* What is being asked *
Please return every line from the entries that has the string "Dockerfile" in it.

* Information *

- Opening Delimiter -

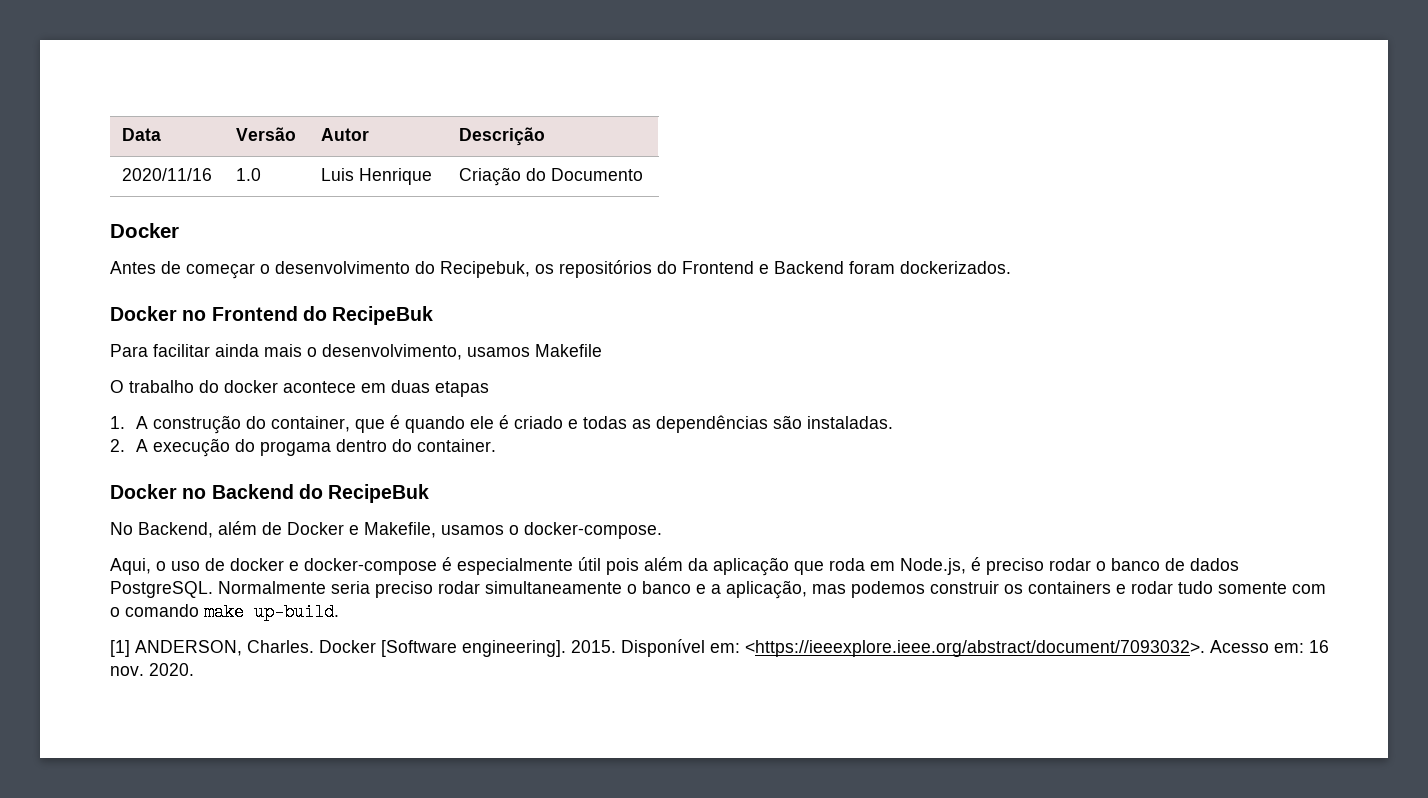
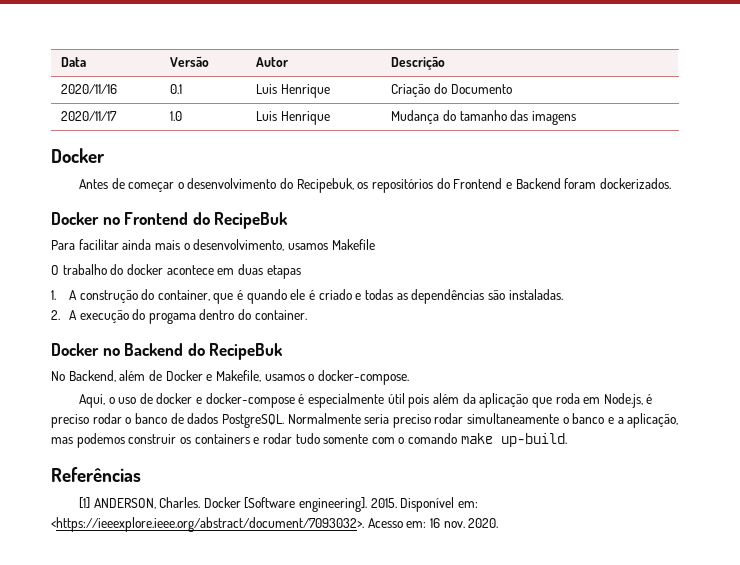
[235,168,261,181] 1.0 -> [170,84,183,94] 0.1
(643, 174) none -> [61,111,118,121] [170,111,183,121] [256,111,331,125] [391,110,577,125] // 2020/11/17 | 1.0 | Luis Henrique | Mudança do tamanho das imagens
(339, 612) none -> [51,467,141,482] // Referências

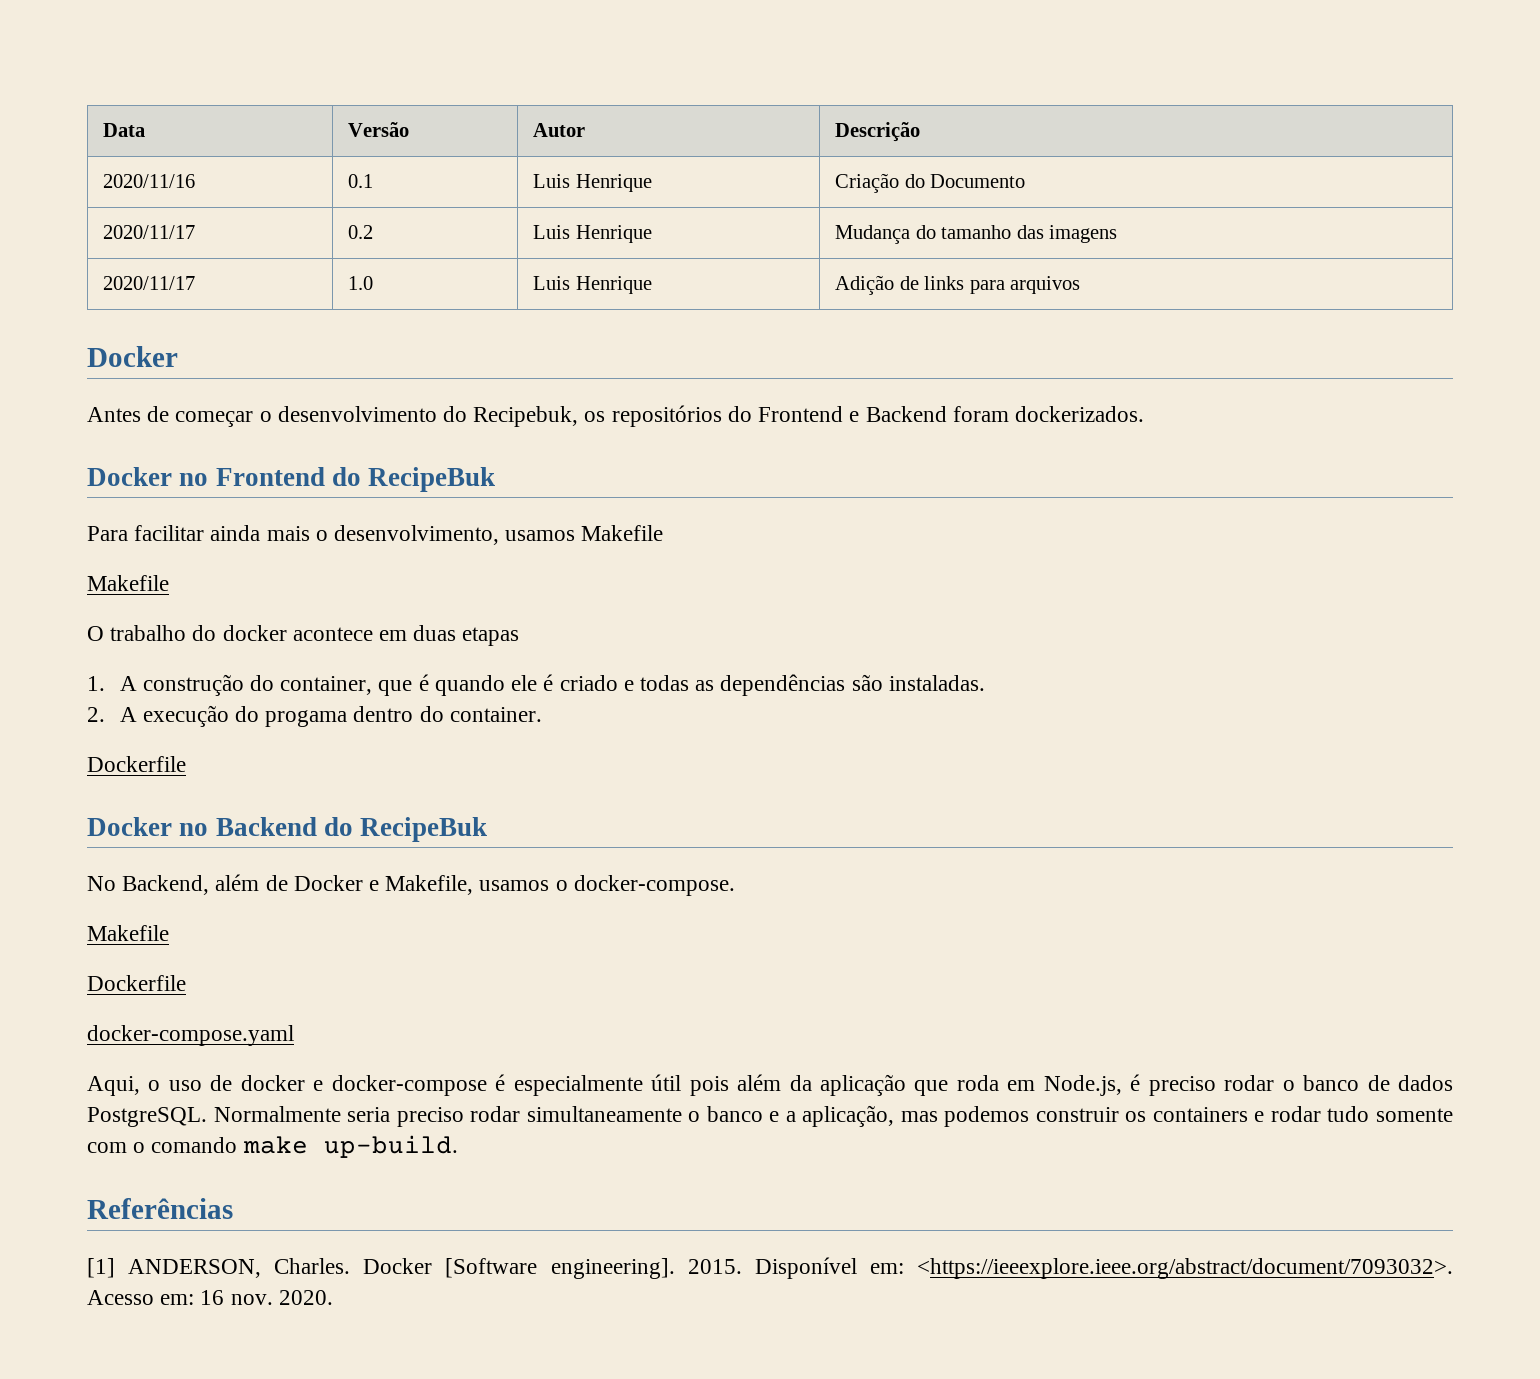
[170,111,183,121] 1.0 -> [348,225,374,239] 0.2
(577, 118) none -> [103,276,196,290] [348,276,374,290] [533,276,652,294] [835,275,1081,295] // 2020/11/17 | 1.0 | Luis Henrique | Adição de links para arquivos
(375, 244) none -> [87,575,169,591] // Makefile
(307, 315) none -> [87,756,186,772] // Dockerfile
(409, 377) none -> [87,925,169,941] [87,975,186,991] [87,1025,294,1046] // Makefile // Dockerfile // docker-compose.yaml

- Closing Delimiter -

* Result for this exercise *
(307, 315) none -> [87,756,186,772] // Dockerfile
(409, 377) none -> [87,925,169,941] [87,975,186,991] [87,1025,294,1046] // Makefile // Dockerfile // docker-compose.yaml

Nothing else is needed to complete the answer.